Change is on the horizon
There is growing confidence that Hassan, the new president, will take the country in a different direction. Khalifa Said, an investigative journalist in Dar es Salaam, told Rest of World that now “optimism is characterizing the general atmosphere” brought about by Hassan’s new tone of leadership.
“Samia Suluhu Hassan is a measured person,” he said. “She is already setting a tone that is not intimidating or threatening like her predecessor. There must also be changes to the legal frameworks which protects media as well as other political parties, NGOs, and civil society.”
Within the first month of taking office, president Hassan has already made some strong moves that signify a different stance on media freedom and digital rights than that of her predecessor. The government has suspended price rises for data, in an attempt to keep the internet affordable and accessible, and indicated that it needs to review the laws that protect witnesses and informants.
Perhaps the most promising sign so far is Hassan’s order to lift a ban on online TV outlets that had their licenses revoked. Under Magufuli, the shutdown and suspension of the country’s biggest media platforms became common. In 2017 alone, four newspapers were banned. Magufuli publicly warned journalists on several occasions that there were limits on press freedom.In a U-turn, president Hassan is now sending a message that the Tanzanian media will be able to operate more freely, albeit with caveats. “You must not ban just because you have the power to do so,” she said, speaking at an event in Dar es Salaam this week. “Lift the bans but make sure [the media] follow the government’s regulations and guidelines.”
Tony Alfred, a policy analyst from Dar es Salaam, believes that this shows Hassan has learned from her predecessor’s failures. “The strategy of trying to control the internet did not work that well,” he told Rest of World. “I think there will be positive changes. She is showing the political will to make things better.”
The regulator is also looking at revising the prohibitively expensive licensing requirements for bloggers. In March, the minister of communications and information technology, Faustine Ndugulile, said that social media “provides employment to many young people” and that the cost of the licenses should fall.
Ndugulile also said that the ministry is looking at protecting personal information by introducing a data privacy and data protection law, something that digital rights activists have been calling for for years.
“We must take the initiative.

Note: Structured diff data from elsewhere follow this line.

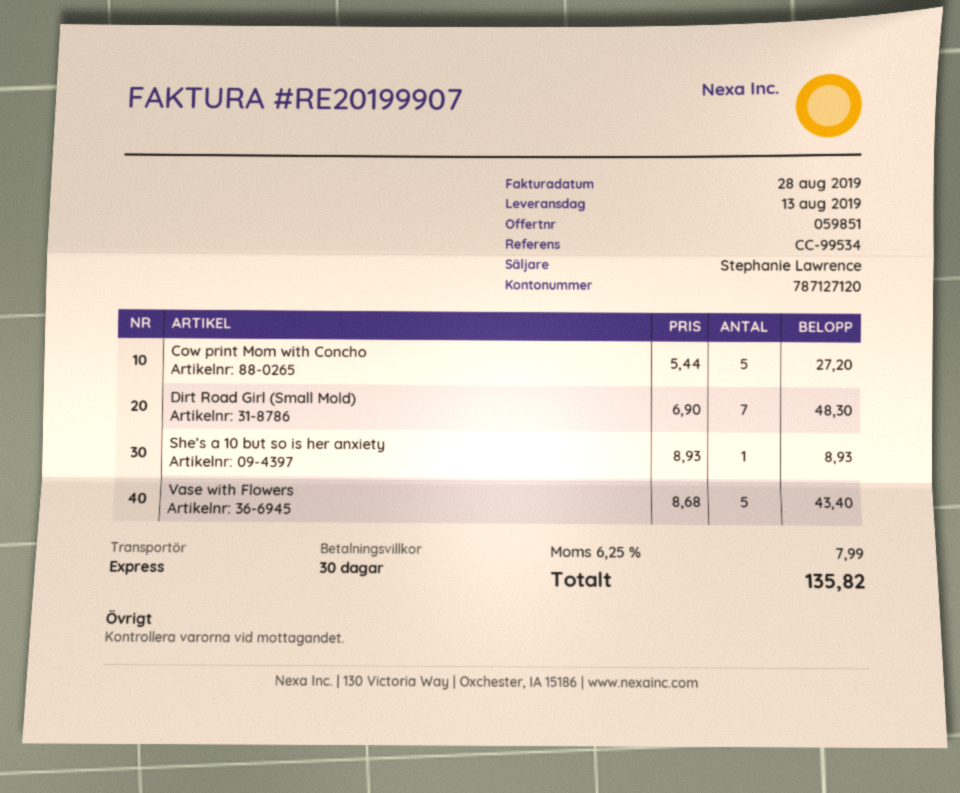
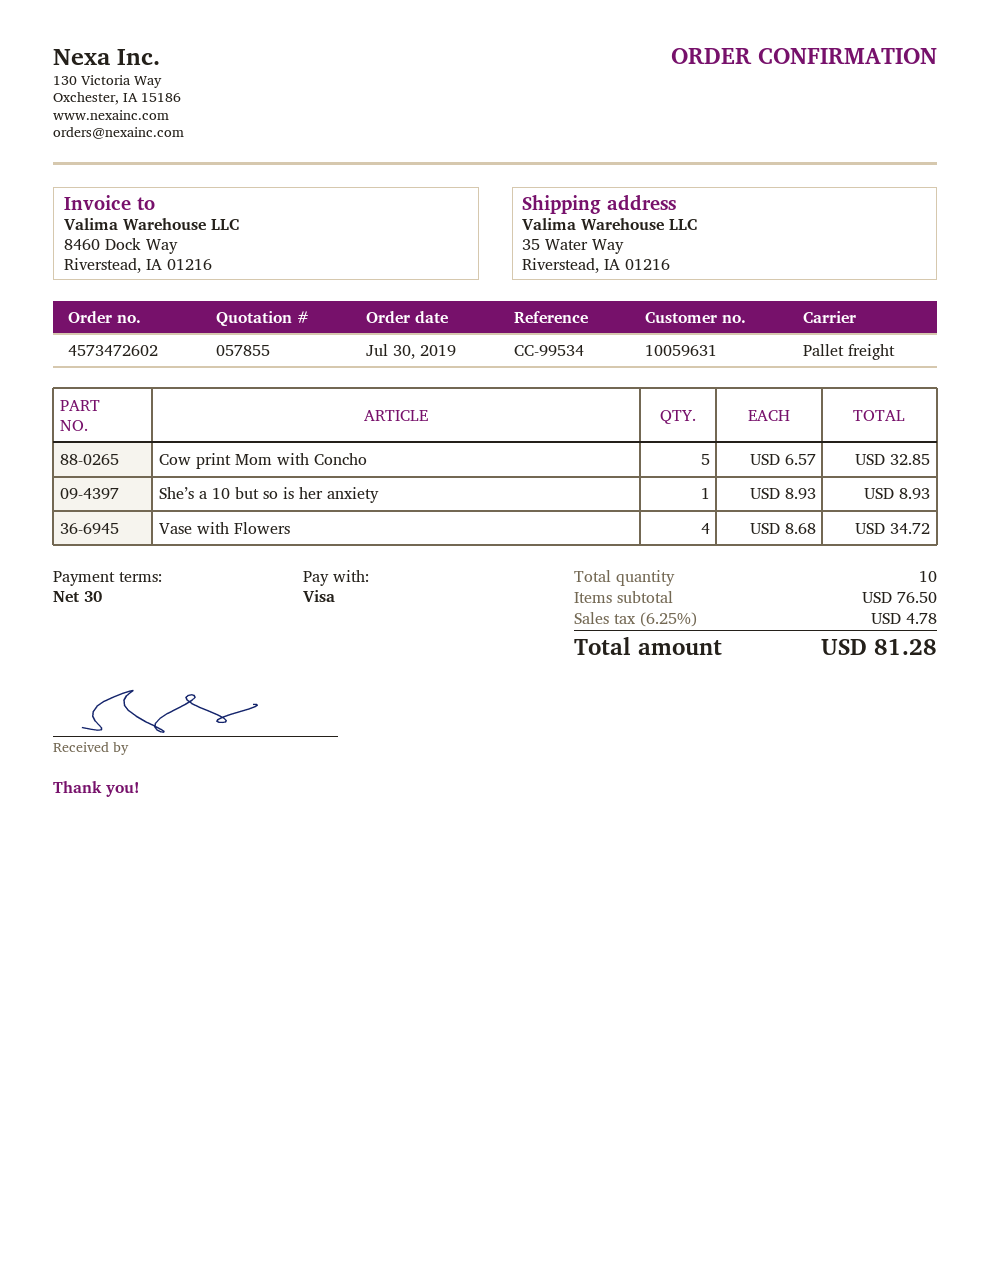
quote number: 059851 -> 057855
shipping method: express -> pallet freight
Cow print Mom with Concho: 5 x 5.44 = 27.20 -> 5 x 6.57 = 32.85
Dirt Road Girl (Small Mold): 7 x 6.90 = 48.30 -> none
Vase with Flowers: 5 x 8.68 = 43.40 -> 4 x 8.68 = 34.72
tax: 6.25% = 7.99 -> 6.25% = 4.78
total: 135.82 -> 81.28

Let us not sit back and wait for freedom of expression to be delivered on a silver platter.”
In June 2020, the human rights organization Article 19 said the current online content regulations “continue to grant unlimited access to ‘relevant authorities’ to individuals’ personal information held by third parties, without judicial sanction.” Cyber cafés must also keep user logs for up to 12 months. These laws have a chilling effect on free speech and have stunted the growth of the local tech ecosystem, which has not developed at anything like the speed of that in neighboring Kenya, despite the rapid pace of internet adoption in Tanzania. According to a report from Briter, out of the 98 disclosed tech deals in Africa in 2019, only one deal was made in Tanzania, even though it’s East Africa’s second largest economy.
Digital rights activists say that the government has made a good start, but there is a lot of work still to be done. Twaweza’s Eyakuze said that the remaining regulations that criminalize expression need to be changed and that expensive and complex registration processes for online content need to be removed. “If you need to pay to have a voice, then you are restricted,” he said.
He said that activists have to seize what could be a brief window for change in Tanzania. “We must take the initiative. Let us not sit back and wait for freedom of expression to be delivered on a silver platter.”